**** Excerpted records

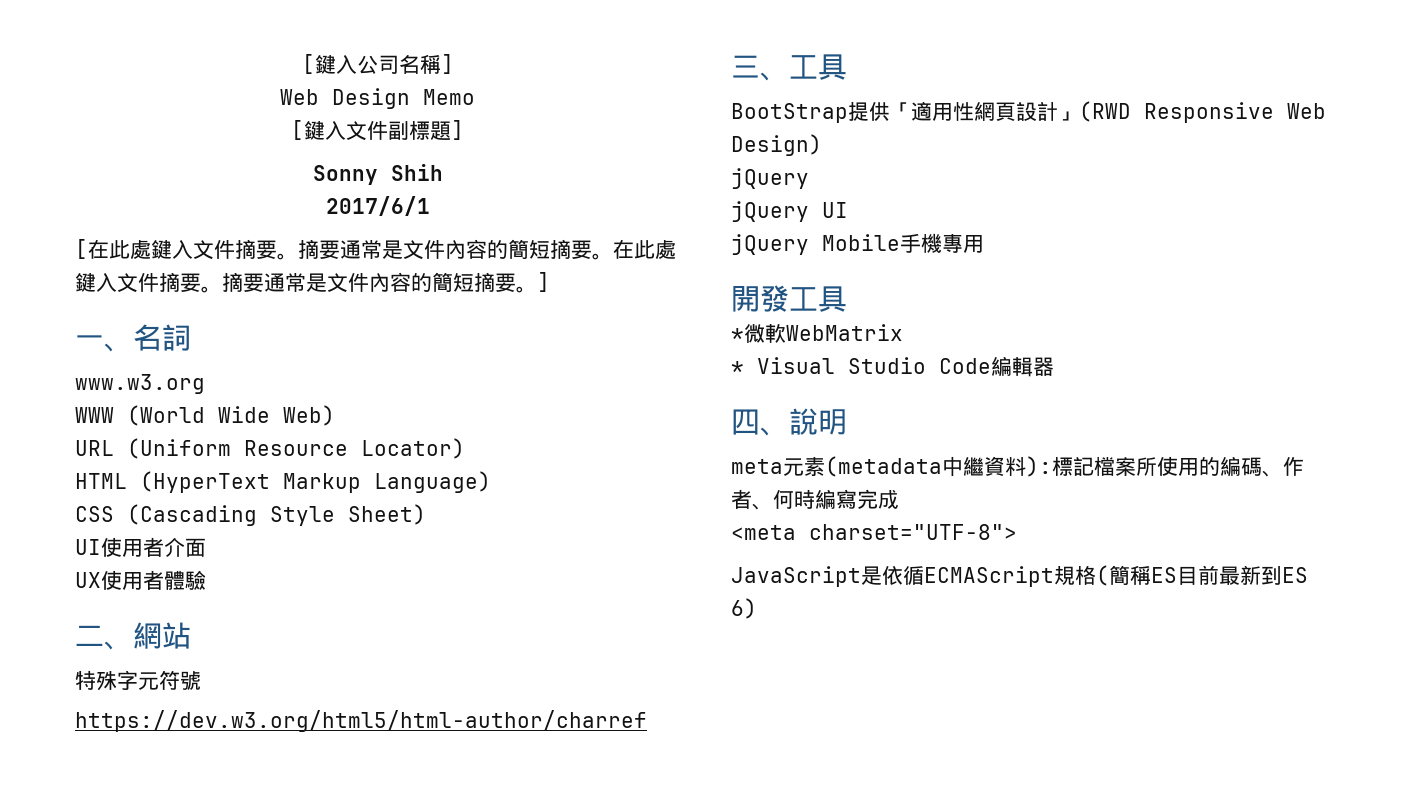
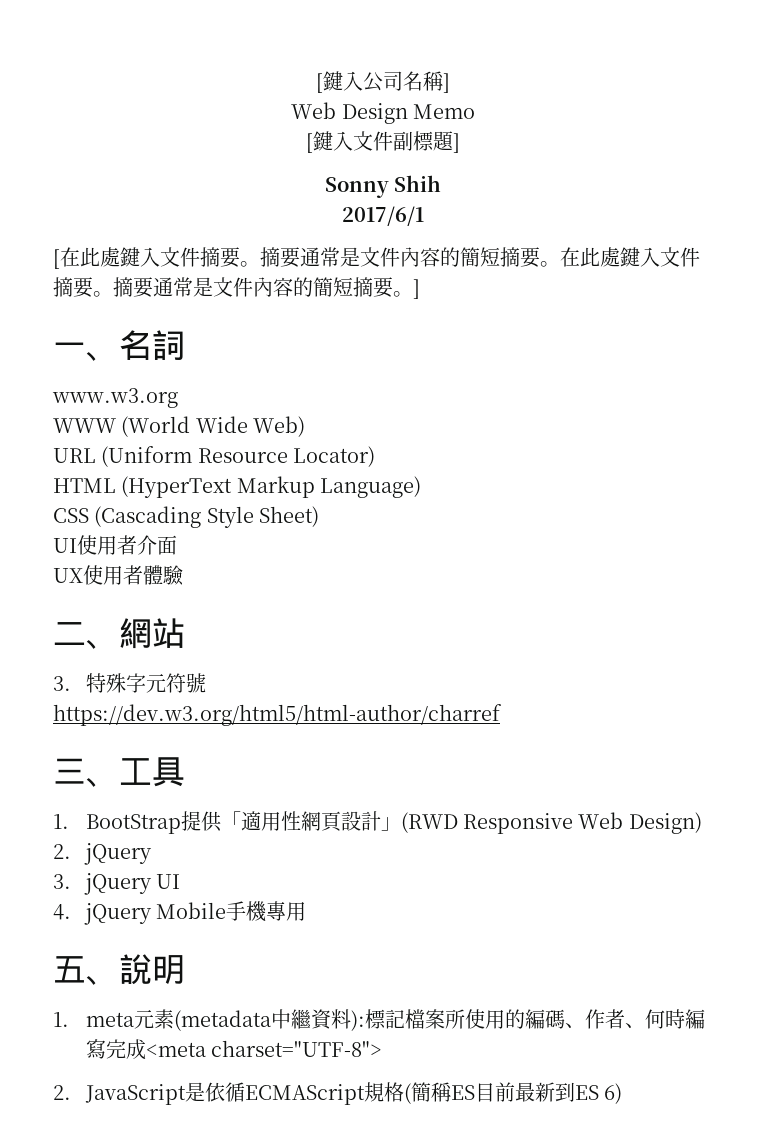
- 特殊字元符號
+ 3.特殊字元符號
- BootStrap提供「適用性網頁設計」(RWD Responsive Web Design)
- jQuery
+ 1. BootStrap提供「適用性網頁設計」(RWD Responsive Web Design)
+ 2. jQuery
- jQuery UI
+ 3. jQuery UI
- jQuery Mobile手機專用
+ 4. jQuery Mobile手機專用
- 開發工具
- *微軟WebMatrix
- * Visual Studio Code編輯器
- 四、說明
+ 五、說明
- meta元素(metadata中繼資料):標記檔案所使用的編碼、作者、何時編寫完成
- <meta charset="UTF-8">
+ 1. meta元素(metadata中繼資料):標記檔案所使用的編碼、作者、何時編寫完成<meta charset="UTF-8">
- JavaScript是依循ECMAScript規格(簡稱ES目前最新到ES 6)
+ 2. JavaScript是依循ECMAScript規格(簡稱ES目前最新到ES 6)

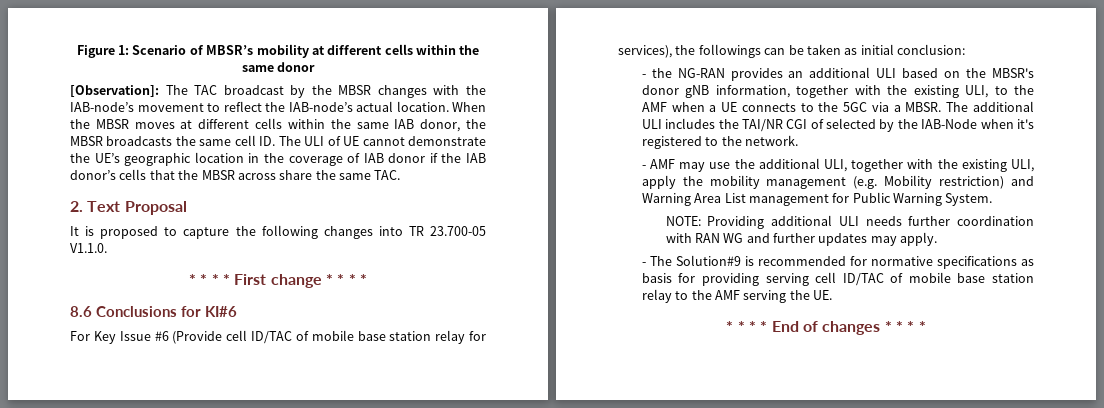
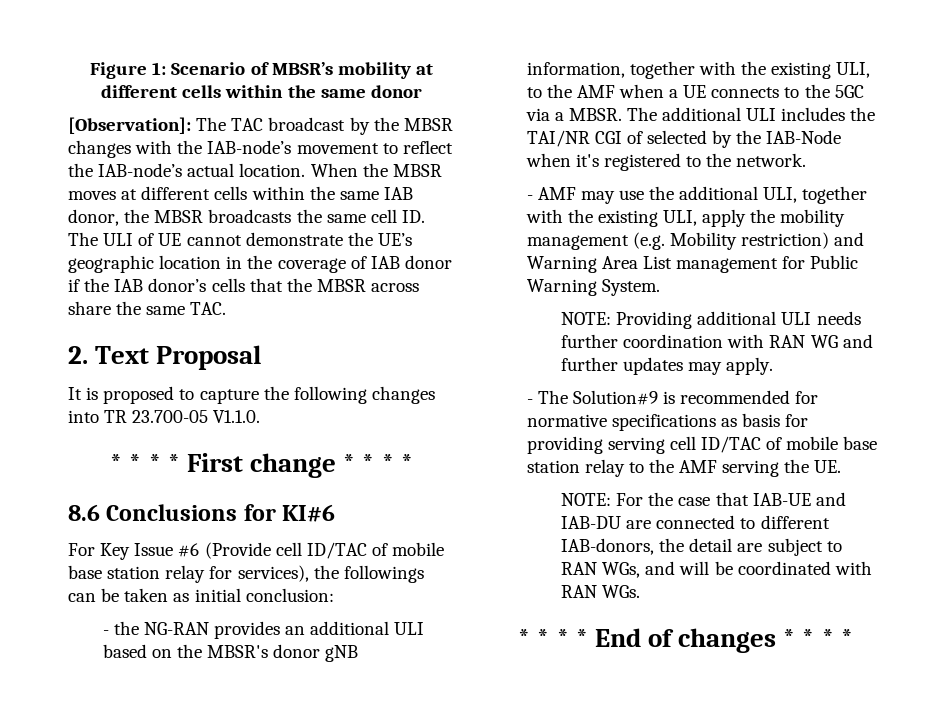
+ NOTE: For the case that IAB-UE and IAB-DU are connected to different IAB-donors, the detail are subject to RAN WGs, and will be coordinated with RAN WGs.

********

Assigned task: Taking the entries above, write out exactly the lines starting with the line containing "- *微軟WebMatrix" and going on through the line containing "2. JavaScript是依循ECMAScript規格(簡稱ES目前最新到ES 6)", both included, and nothing else.

Answer to the problem:
- *微軟WebMatrix
- * Visual Studio Code編輯器
- 四、說明
+ 五、說明
- meta元素(metadata中繼資料):標記檔案所使用的編碼、作者、何時編寫完成
- <meta charset="UTF-8">
+ 1. meta元素(metadata中繼資料):標記檔案所使用的編碼、作者、何時編寫完成<meta charset="UTF-8">
- JavaScript是依循ECMAScript規格(簡稱ES目前最新到ES 6)
+ 2. JavaScript是依循ECMAScript規格(簡稱ES目前最新到ES 6)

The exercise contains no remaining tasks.